[Entries taken from a collection]
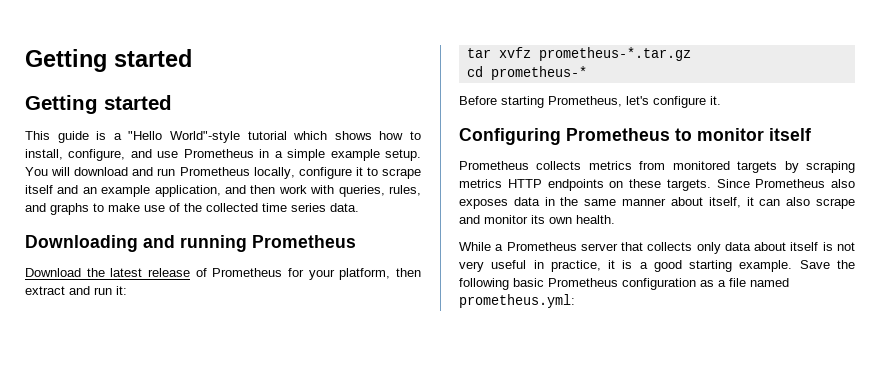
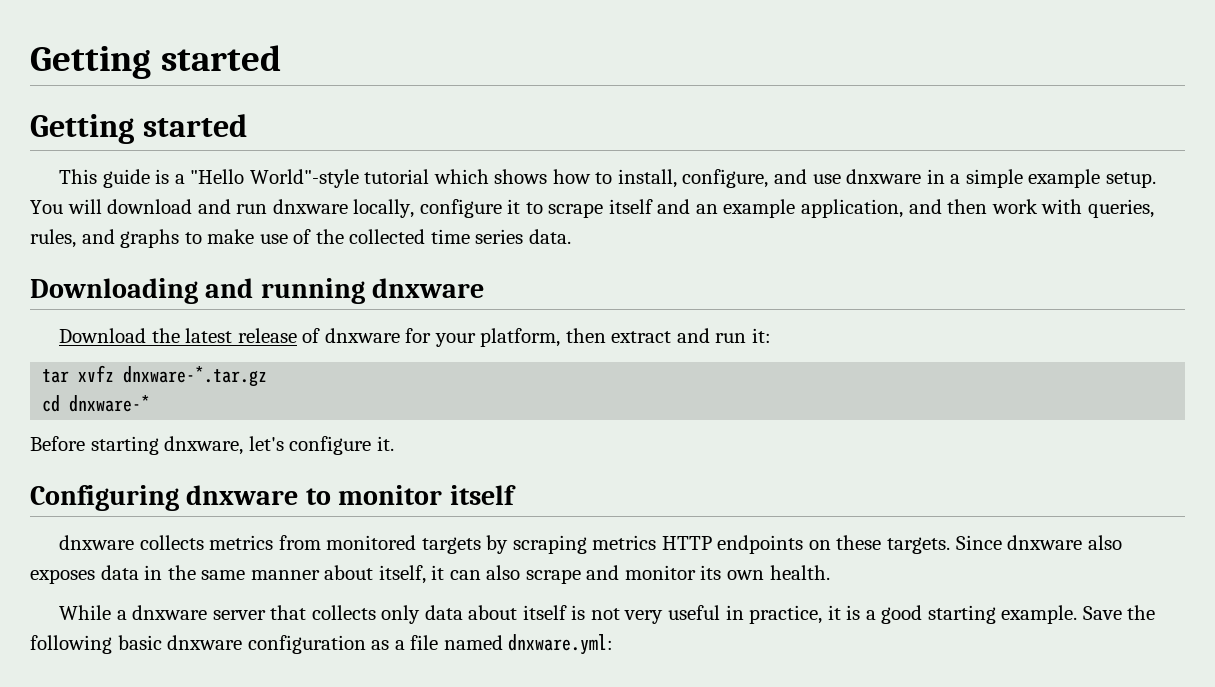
[183,149,254,158] Prometheus -> [846,169,922,184] dnxware
[179,167,250,176] Prometheus -> [272,199,348,214] dnxware
[252,235,356,248] Prometheus -> [372,278,485,298] dnxware
[212,268,283,277] Prometheus -> [324,328,400,343] dnxware
[538,47,691,61] prometheus-*.tar.gz -> [123,366,268,387] dnxware-*.tar.gz
[490,66,587,80] prometheus-* -> [69,395,151,412] dnxware-*
[548,96,622,107] Prometheus, -> [164,436,244,455] dnxware,
[566,128,670,141] Prometheus -> [186,485,299,505] dnxware
[459,161,529,170] Prometheus -> [59,535,135,550] dnxware
[755,179,826,188] Prometheus -> [1007,535,1083,550] dnxware
[506,242,577,251] Prometheus -> [132,605,208,620] dnxware
[548,278,618,287] Prometheus -> [167,635,243,650] dnxware
[459,294,575,308] prometheus.yml: -> [508,634,614,655] dnxware.yml:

ABOUT THIS TASK:
Restate each entry word for word, leaving out any pictures.

ANSWER TO THIS PROBLEM:
[183,149,254,158] Prometheus -> [846,169,922,184] dnxware
[179,167,250,176] Prometheus -> [272,199,348,214] dnxware
[252,235,356,248] Prometheus -> [372,278,485,298] dnxware
[212,268,283,277] Prometheus -> [324,328,400,343] dnxware
[538,47,691,61] prometheus-*.tar.gz -> [123,366,268,387] dnxware-*.tar.gz
[490,66,587,80] prometheus-* -> [69,395,151,412] dnxware-*
[548,96,622,107] Prometheus, -> [164,436,244,455] dnxware,
[566,128,670,141] Prometheus -> [186,485,299,505] dnxware
[459,161,529,170] Prometheus -> [59,535,135,550] dnxware
[755,179,826,188] Prometheus -> [1007,535,1083,550] dnxware
[506,242,577,251] Prometheus -> [132,605,208,620] dnxware
[548,278,618,287] Prometheus -> [167,635,243,650] dnxware
[459,294,575,308] prometheus.yml: -> [508,634,614,655] dnxware.yml:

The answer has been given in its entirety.